Overview of Lesson
This is the introductory lesson to fastai part 1!
The key outcome of this lesson is that we’ll have trained an image classifier which can recognize pet breeds at state of the art accuracy. The key to this success is the use of transfer learning, which will be a key platform for much of this course. We’ll also see how to analyze the model to understand its failure modes. In this case, we’ll see that the places where the model is making mistakes is in the same areas that even breeding experts can make mistakes.
Task 1 - World Class Image Classifier
-
Fastai opts to teach deep learning backwards - rather than starting at the level of neurons they start with learning to use the state of the art algorithms and networks from the beginning. Learning to become a practitioner with the best practices first and then gradually learning the technical details later.
-
Task 1: Training a world class image classification model.
-
Image classification has been one of deep learning’s biggest successes so far.
-
10 years ago separating cat and dog images was a hard problem.
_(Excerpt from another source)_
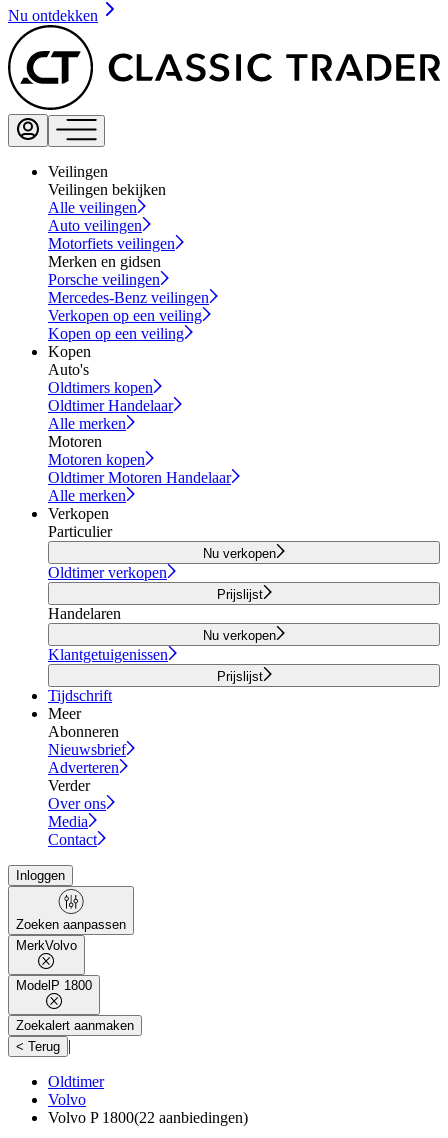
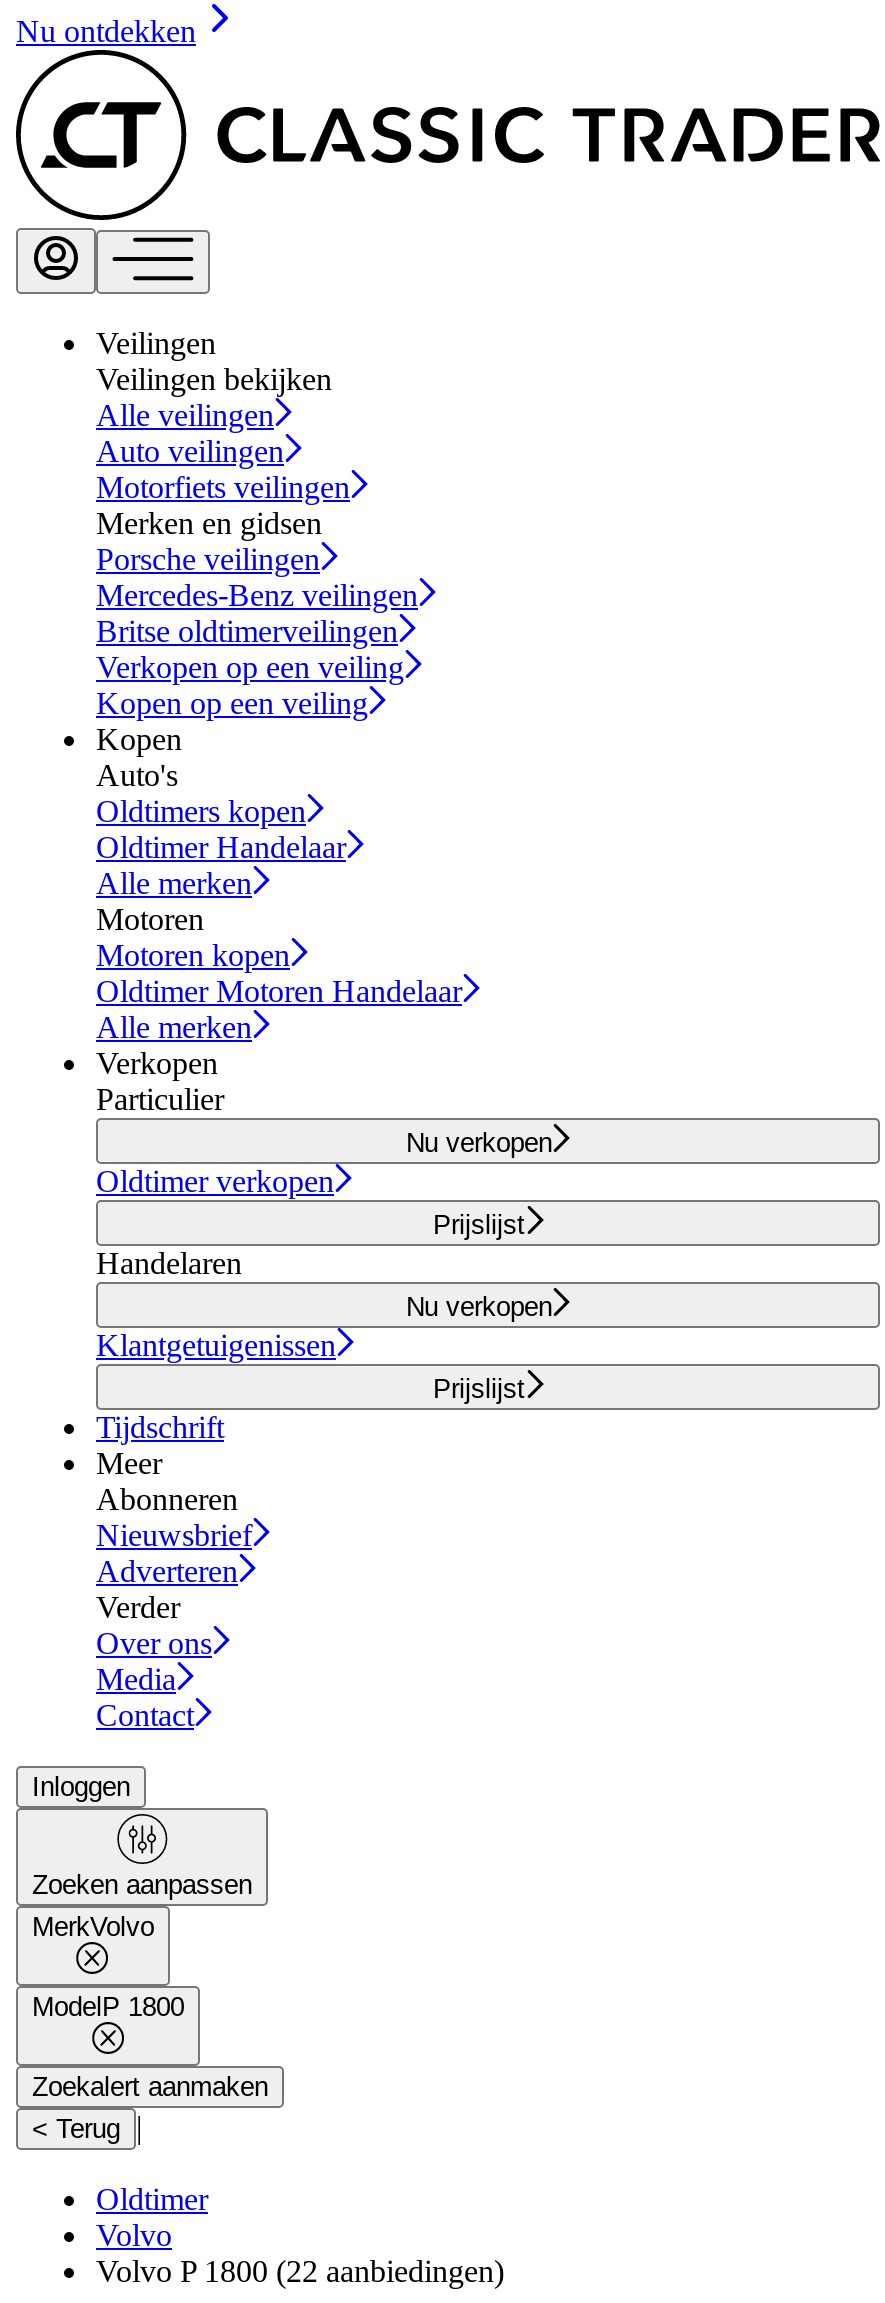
+ Britse oldtimerveilingen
With classical methods researchers were scoring ~80%. With today’s algorithms it’s actually too easy and scores on the cats vs dogs dataset are almost 100%. That’s why we used the harder dataset of cat and dog breeds.
-
Cat breeds and dog breeds dataset from Oxford: Cats and Dogs Breeds Classification Oxford Dataset | Kaggle.
-
This task found in the Jupyter notebook: lesson1-pets.pynb
Load the Data
-
FastAI has its own way of handling different datasets: the DataBunch API.
-
This integrates the loading of different types of data, the labeling, splitting into train/val/test, and the data transformations for standardisation, normalisation, and training augmentation.
-
To load the cats and dogs dataset:
pat = r'/([^/]+)_\d+.jpg$' data = ImageDataBunch.from_name_re(path_img, fnames, pat, ds_tfms=get_transforms(), size=224, bs=64, ).normalize(imagenet_stats)
-
What is this doing? Let’s look at the docs:
class ImageDataBunch(fastai.basic_data.DataBunch) | DataBunch suitable for computer vision. ... | from_name_re(path:Union[pathlib.Path, str], fnames:Collection[pathlib.Path], pat:str, valid_pct:float=0.2, **kwargs) from builtins.type | Create from list of `fnames` in `path` with re expression `pat`.
get_transforms
is a function that returns a list of default image transformations for data augmentation.size=224
resizes the images to224x224
. This is the size that the network we are using (resnet34) has been trained on.bs
is the batchsize.normalize(imagenet_stats)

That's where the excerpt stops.